=== Section Start ===

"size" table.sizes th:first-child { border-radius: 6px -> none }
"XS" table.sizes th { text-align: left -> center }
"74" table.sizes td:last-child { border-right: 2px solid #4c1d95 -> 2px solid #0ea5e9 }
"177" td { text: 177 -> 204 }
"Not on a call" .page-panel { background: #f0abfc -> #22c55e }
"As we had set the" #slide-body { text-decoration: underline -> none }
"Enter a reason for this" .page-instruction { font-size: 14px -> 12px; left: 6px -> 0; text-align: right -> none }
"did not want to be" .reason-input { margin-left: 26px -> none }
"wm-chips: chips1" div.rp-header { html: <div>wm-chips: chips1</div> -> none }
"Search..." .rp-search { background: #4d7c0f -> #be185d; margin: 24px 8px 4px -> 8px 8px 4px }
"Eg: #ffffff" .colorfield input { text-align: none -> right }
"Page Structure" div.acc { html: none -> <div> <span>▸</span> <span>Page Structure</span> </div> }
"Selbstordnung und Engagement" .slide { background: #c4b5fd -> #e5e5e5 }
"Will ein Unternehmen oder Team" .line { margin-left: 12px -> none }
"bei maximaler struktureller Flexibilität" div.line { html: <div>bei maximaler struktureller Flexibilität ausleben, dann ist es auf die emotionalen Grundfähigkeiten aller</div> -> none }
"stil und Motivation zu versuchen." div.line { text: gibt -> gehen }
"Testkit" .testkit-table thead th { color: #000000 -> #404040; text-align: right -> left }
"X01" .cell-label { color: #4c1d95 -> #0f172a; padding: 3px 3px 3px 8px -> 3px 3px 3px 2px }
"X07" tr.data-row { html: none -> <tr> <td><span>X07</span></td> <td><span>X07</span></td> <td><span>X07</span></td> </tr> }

=== Section End ===

#### Required work
What you write must match the material above exactly and in full.

#### Answer area
"size" table.sizes th:first-child { border-radius: 6px -> none }
"XS" table.sizes th { text-align: left -> center }
"74" table.sizes td:last-child { border-right: 2px solid #4c1d95 -> 2px solid #0ea5e9 }
"177" td { text: 177 -> 204 }
"Not on a call" .page-panel { background: #f0abfc -> #22c55e }
"As we had set the" #slide-body { text-decoration: underline -> none }
"Enter a reason for this" .page-instruction { font-size: 14px -> 12px; left: 6px -> 0; text-align: right -> none }
"did not want to be" .reason-input { margin-left: 26px -> none }
"wm-chips: chips1" div.rp-header { html: <div>wm-chips: chips1</div> -> none }
"Search..." .rp-search { background: #4d7c0f -> #be185d; margin: 24px 8px 4px -> 8px 8px 4px }
"Eg: #ffffff" .colorfield input { text-align: none -> right }
"Page Structure" div.acc { html: none -> <div> <span>▸</span> <span>Page Structure</span> </div> }
"Selbstordnung und Engagement" .slide { background: #c4b5fd -> #e5e5e5 }
"Will ein Unternehmen oder Team" .line { margin-left: 12px -> none }
"bei maximaler struktureller Flexibilität" div.line { html: <div>bei maximaler struktureller Flexibilität ausleben, dann ist es auf die emotionalen Grundfähigkeiten aller</div> -> none }
"stil und Motivation zu versuchen." div.line { text: gibt -> gehen }
"Testkit" .testkit-table thead th { color: #000000 -> #404040; text-align: right -> left }
"X01" .cell-label { color: #4c1d95 -> #0f172a; padding: 3px 3px 3px 8px -> 3px 3px 3px 2px }
"X07" tr.data-row { html: none -> <tr> <td><span>X07</span></td> <td><span>X07</span></td> <td><span>X07</span></td> </tr> }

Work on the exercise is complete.